Author: Jon Arnold

Published: January 3, 2018

Innovation Takes Many Forms

Introducing new technology is never easy, and being successful is even harder. Some forms of technology gain traction faster than others, and the winners understand that it’s not just about the technology. VoIP has been with us over 20 years, and while it’s inherently superior to TDM, it hasn’t yet taken over the world. Then consider the iPhone, which just turned 10, and has had exponentially more success than VoIP in a fraction of the time. Of course, Apple has great technology, but we all know it’s only part of the story.

While technology clearly is important, as with the iPhone, it’s the user experience that really makes UC essential, especially if it makes team collaboration better.

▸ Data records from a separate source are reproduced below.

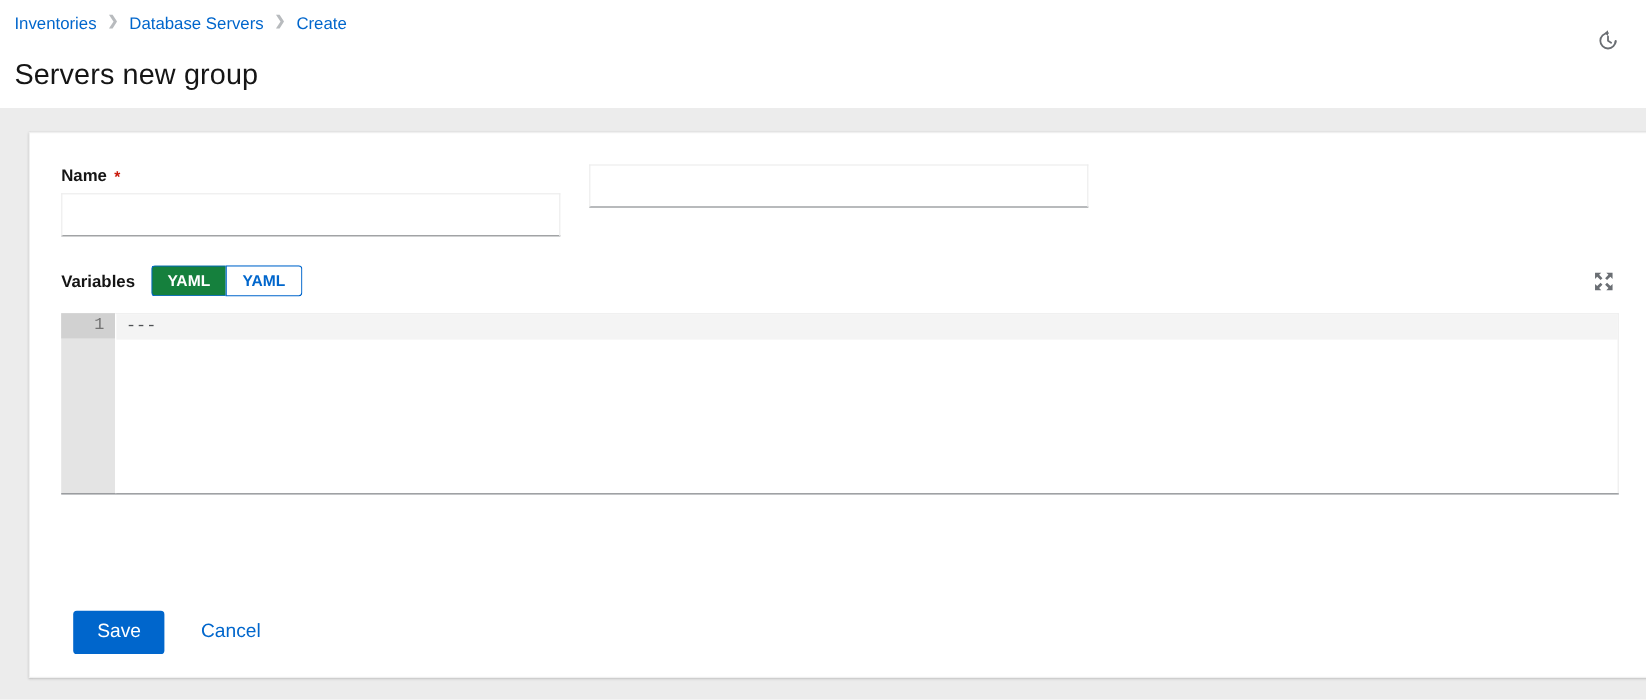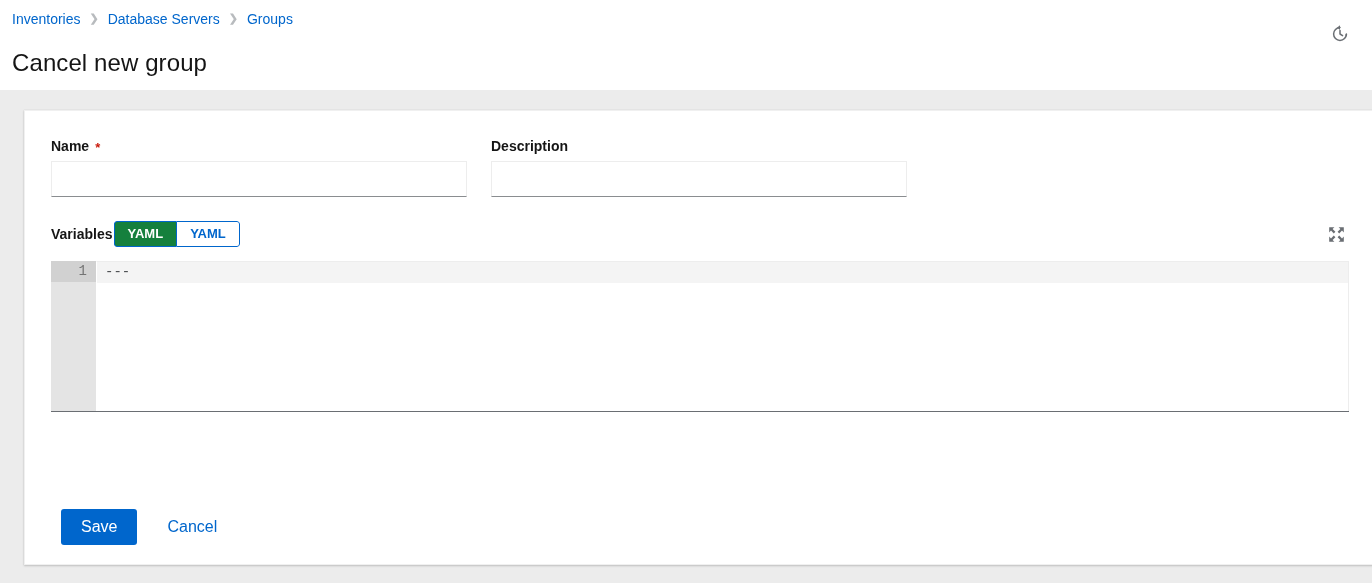--- a/index.html
+++ b/index.html
@@ -130,21 +130,21 @@
     display: flex;
     align-items: center;
     margin-top: 24px;
     height: 26px;
     position: relative;
   }
   .vars-label {
     font-size: 14px;
     font-weight: bold;
     color: #151515;
-    margin-right: 1px;
+    margin-right: 13px;
   }
   .toggle-group {
     display: inline-flex;
     border-radius: 3px;
     overflow: hidden;
   }
   .toggle-btn {
     font-family: "Liberation Sans", sans-serif;
     font-size: 13px;
     font-weight: bold;
@@ -262,24 +262,24 @@
 </head>
 <body>
 
 <div class="page-header">
 
   <nav class="breadcrumb">
     <a href="#">Inventories</a>
     <span class="crumb-sep">❯</span>
     <a href="#">Database Servers</a>
     <span class="crumb-sep">❯</span>
-    <a href="#">Groups</a>
+    <a href="#">Create</a>
   </nav>
 
-  <h1 class="page-title">Cancel new group</h1>
+  <h1 class="page-title">Servers new group</h1>
 
   <button class="history-btn">
     <svg width="20" height="20" viewBox="0 0 20 20">
       <path d="M10 3.6a6.4 6.4 0 1 0 6.4 6.4" fill="none" stroke="#6a6e73" stroke-width="1.5" stroke-linecap="round"></path>
       <path d="M10 3.6 L10 1.2 L7.2 3.6 L10 6.0 Z" fill="#6a6e73"></path>
       <circle cx="10" cy="10" r="6.4" fill="none" stroke="#6a6e73" stroke-width="1.5" stroke-dasharray="2 40" stroke-dashoffset="0"></circle>
       <path d="M10 6.4 L10 10 L12.6 11.6" fill="none" stroke="#6a6e73" stroke-width="1.5" stroke-linecap="round" stroke-linejoin="round"></path>
     </svg>
   </button>
 </div>
@@ -291,23 +291,20 @@
 
       <div class="form-group">
         <label class="form-label">
           <span>Name</span>
           <span class="required-star">*</span>
         </label>
         <input class="text-input" type="text" value="" placeholder="" style="">
       </div>
 
       <div class="form-group">
-        <label class="form-label">
-          <span>Description</span>
-        </label>
         <input class="text-input" type="text" value="" placeholder="" style="">
       </div>
 
     </div>
 
     <div class="vars-head">
       <span class="vars-label">Variables</span>
       <div class="toggle-group">
         <button class="toggle-btn selected">YAML</button>
         <button class="toggle-btn">YAML</button>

That’s where innovation really matters, and the key idea driving this analysis is how it takes many forms. Innovation doesn’t have to be radical, and small innovations can be just as important as big ones, which themselves are usually built on several incremental innovations that sometimes unfold over many years.

I’m focusing on innovation here because it’s never been more important. Everything moves faster in today’s digital economy, and with the cloud’s massive scale and economics of abundance, nothing stays a secret for long. Staying competitive is now all about agility, time to market and execution. With change being constant, new forms of value are constantly being created, often at the expense of legacy-based value, and that’s the disruption that threatens everyone in the collaboration space.

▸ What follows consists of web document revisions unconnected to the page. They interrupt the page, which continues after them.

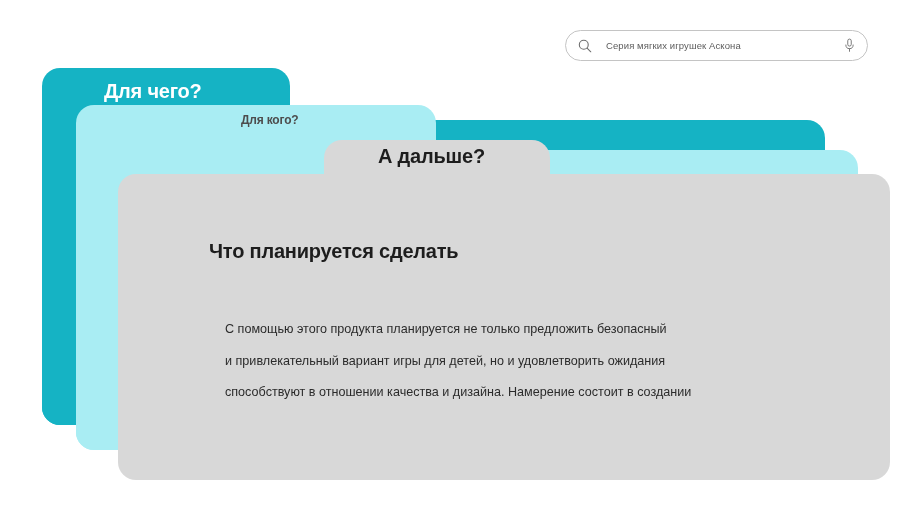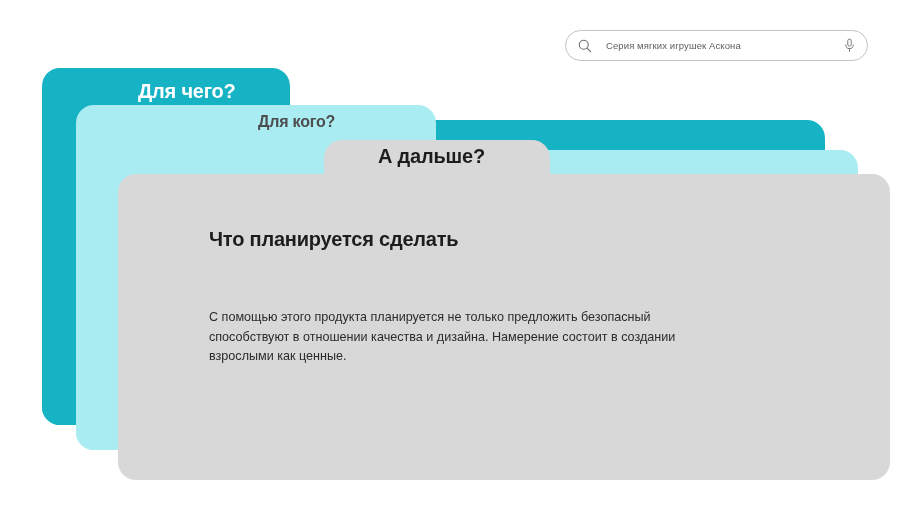--- a/index.html
+++ b/index.html
@@ -73,21 +73,20 @@
     left: 42px;  top: 68px;
     width: 248px; height: 357px;
     background: #15b3c4;
     border-radius: 18px;
   }
   #card-1-title {
     left: 104px; top: 80px;
     font-size: 20px;
     color: #ffffff;
     z-index: 12;
-    margin-left: 34px;
   }
 
   
   #card-1b {
     left: 42px; top: 120px;
     width: 783px; height: 305px;
     background: #15b3c4;
     border-radius: 0 18px 18px 18px;
   }
 
@@ -98,22 +97,22 @@
     background: #a9edf3;
     border-radius: 18px;
   }
   #card-2b {
     left: 76px; top: 150px;
     width: 782px; height: 300px;
     background: #a9edf3;
     border-radius: 0 18px 18px 18px;
   }
   #card-2-title {
-    left: 258px; top: 113px;
-    font-size: 16px;
+    left: 241px; top: 113px;
+    font-size: 12px;
     color: #4d4d4d;
     z-index: 12;
   }
 
   
   #card-3 {
     left: 324px; top: 140px;
     width: 226px; height: 340px;
     background: #d8d8d8;
     border-radius: 18px;
@@ -140,28 +139,28 @@
     width: 520px;
     font-size: 20px;
     font-weight: bold;
     line-height: 27px;
     color: #1d1d1d;
     letter-spacing: -0.2px;
     z-index: 20;
   }
   #panel-body {
     position: absolute;
-    left: 209px; top: 308px;
+    left: 225px; top: 308px;
     width: 590px;
     font-size: 12.6px;
     line-height: 19.5px;
     color: #2b2b2b;
     z-index: 20;
   }
-  #panel-heading span, #panel-body span { display: block; }
+  #panel-heading span, #panel-body span { display: block; margin-top: 12px; }
 </style>
 </head>
 <body>
 
 <div id="screen">
 
   <div class="searchbar">
     <svg class="search-ico" viewBox="0 0 16 16">
       <circle cx="6.6" cy="6.6" r="5.1" fill="none" stroke="#6e6e6e" stroke-width="1.25"></circle>
       <line x1="10.4" y1="10.4" x2="14.6" y2="14.6" stroke="#6e6e6e" stroke-width="1.25" stroke-linecap="round"></line>
@@ -186,17 +185,17 @@
   <div class="card-title" id="card-3-title">А дальше?</div>
 
   <div class="card" id="card-4"></div>
 
   <div id="panel-heading">
     <span>Что планируется сделать</span>
   </div>
 
   <div id="panel-body">
     <span>С помощью этого продукта планируется не только предложить безопасный</span>
+    <span>и привлекательный вариант игры для детей, но и удовлетворить ожидания</span>
     <span>способствуют в отношении качества и дизайна. Намерение состоит в создании</span>
-    <span>взрослыми как ценные.</span>
   </div>
 
 </div>
 
 </body></html>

BroadSoft, Innovation and Hackonomy

Instead of doing a chronological review of BroadSoft’s innovation history, I want to focus on the present, and some inspiration drawn from their recent Connections conference. Two speakers really stood out for me, most notably keynoter Bonin Bough, but also BroadSoft’s chief digital marketing officer or CDMO, Taher Behbehani.

Bonin is CEO of Bonin Ventures, and being from outside our industry, I found his take on innovation really relevant, especially for things BroadSoft has done to get them to this point. His framework is called “hackonomy”, which he illustrated to great effect at Connections. I’ve written about this elsewhere, with the basic idea being that you need to break things to create new value in the market.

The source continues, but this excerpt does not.